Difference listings
★ ★ ★ ★ ★

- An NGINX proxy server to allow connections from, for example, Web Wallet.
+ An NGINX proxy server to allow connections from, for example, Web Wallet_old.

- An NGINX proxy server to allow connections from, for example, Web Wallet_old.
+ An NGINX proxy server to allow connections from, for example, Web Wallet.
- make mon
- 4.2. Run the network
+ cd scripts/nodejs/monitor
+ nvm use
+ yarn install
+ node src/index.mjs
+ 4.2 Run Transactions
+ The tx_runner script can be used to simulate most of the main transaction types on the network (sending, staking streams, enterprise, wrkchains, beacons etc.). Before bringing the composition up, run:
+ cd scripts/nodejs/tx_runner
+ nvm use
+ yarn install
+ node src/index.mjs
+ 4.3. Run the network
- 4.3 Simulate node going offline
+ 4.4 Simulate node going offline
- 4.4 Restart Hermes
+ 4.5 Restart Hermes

★ ★ ★ ★ ★

TASK INSTRUCTIONS
Write each entry out again, exactly as it reads above.

COMPLETED EXERCISE
- An NGINX proxy server to allow connections from, for example, Web Wallet.
+ An NGINX proxy server to allow connections from, for example, Web Wallet_old.

- An NGINX proxy server to allow connections from, for example, Web Wallet_old.
+ An NGINX proxy server to allow connections from, for example, Web Wallet.
- make mon
- 4.2. Run the network
+ cd scripts/nodejs/monitor
+ nvm use
+ yarn install
+ node src/index.mjs
+ 4.2 Run Transactions
+ The tx_runner script can be used to simulate most of the main transaction types on the network (sending, staking streams, enterprise, wrkchains, beacons etc.). Before bringing the composition up, run:
+ cd scripts/nodejs/tx_runner
+ nvm use
+ yarn install
+ node src/index.mjs
+ 4.3. Run the network
- 4.3 Simulate node going offline
+ 4.4 Simulate node going offline
- 4.4 Restart Hermes
+ 4.5 Restart Hermes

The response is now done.